• PROBLEM DETAILS:
Only the lines from the one containing "patterns, and conventions." to the end of the entries should be written out, each exactly as it stands, both ends included.

(Itemized modification records)
▼

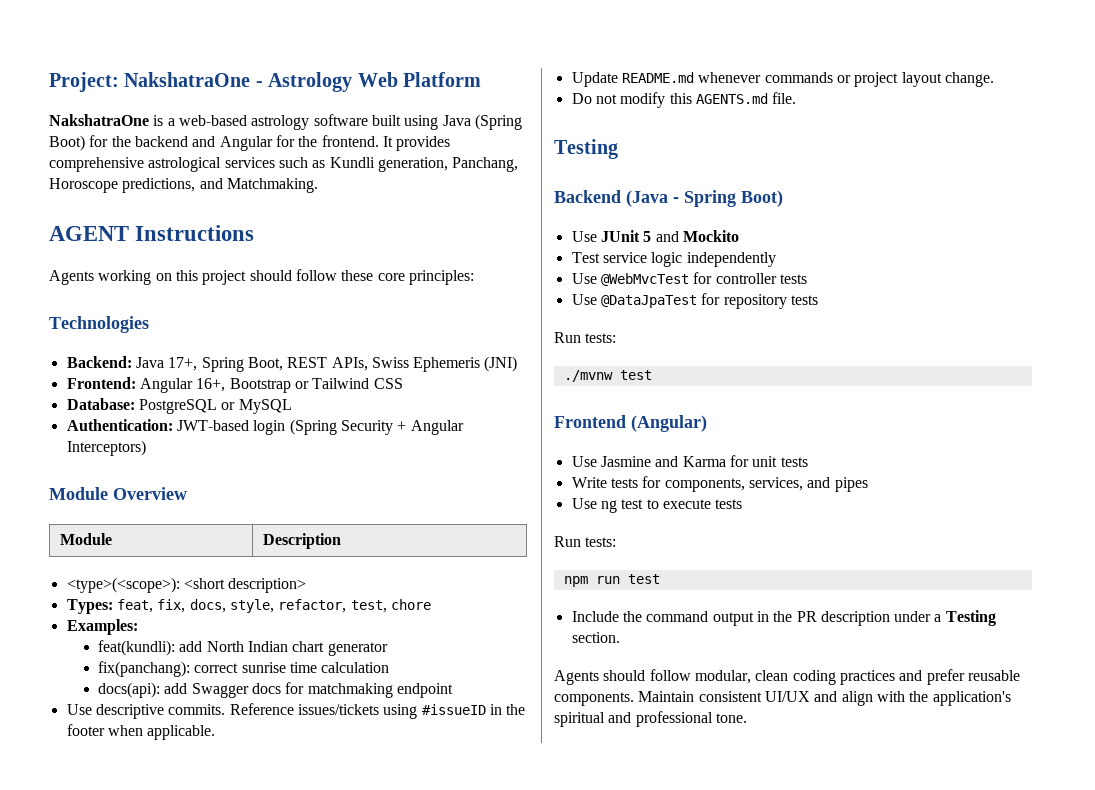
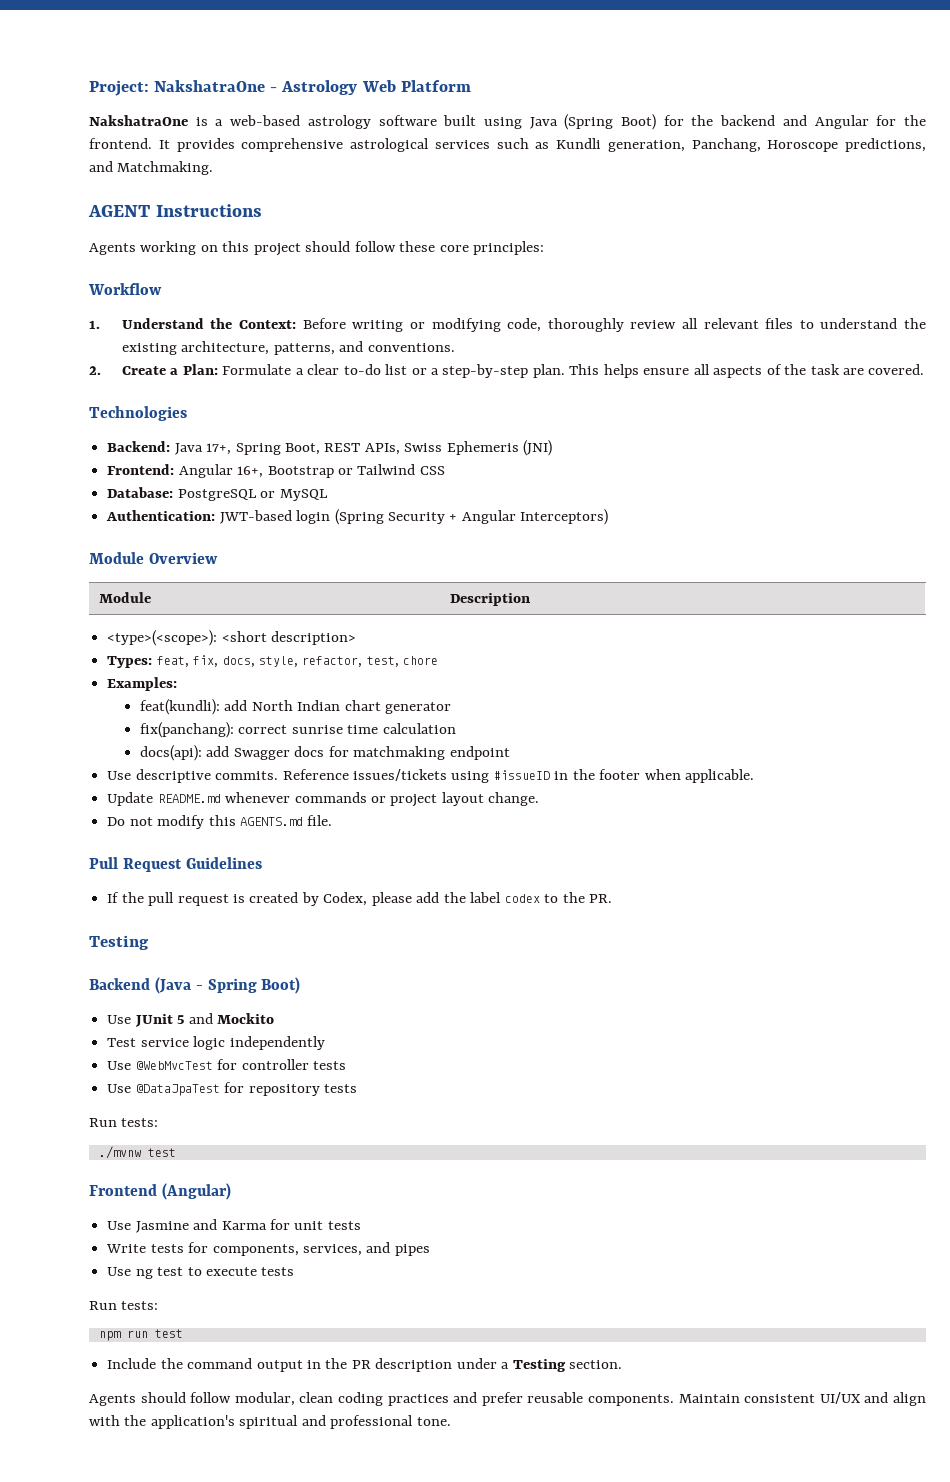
+ Workflow
+ 1. Understand the Context: Before writing or modifying code, thoroughly review all relevant files to understand the existing architecture, patterns, and conventions.
+ 2. Create a Plan: Formulate a clear to-do list or a step-by-step plan. This helps ensure all aspects of the task are covered.
+ Pull Request Guidelines
+ If the pull request is created by Codex, please add the label codex to the PR.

▲

• RESULT OF THIS EXERCISE:
+ 1. Understand the Context: Before writing or modifying code, thoroughly review all relevant files to understand the existing architecture, patterns, and conventions.
+ 2. Create a Plan: Formulate a clear to-do list or a step-by-step plan. This helps ensure all aspects of the task are covered.
+ Pull Request Guidelines
+ If the pull request is created by Codex, please add the label codex to the PR.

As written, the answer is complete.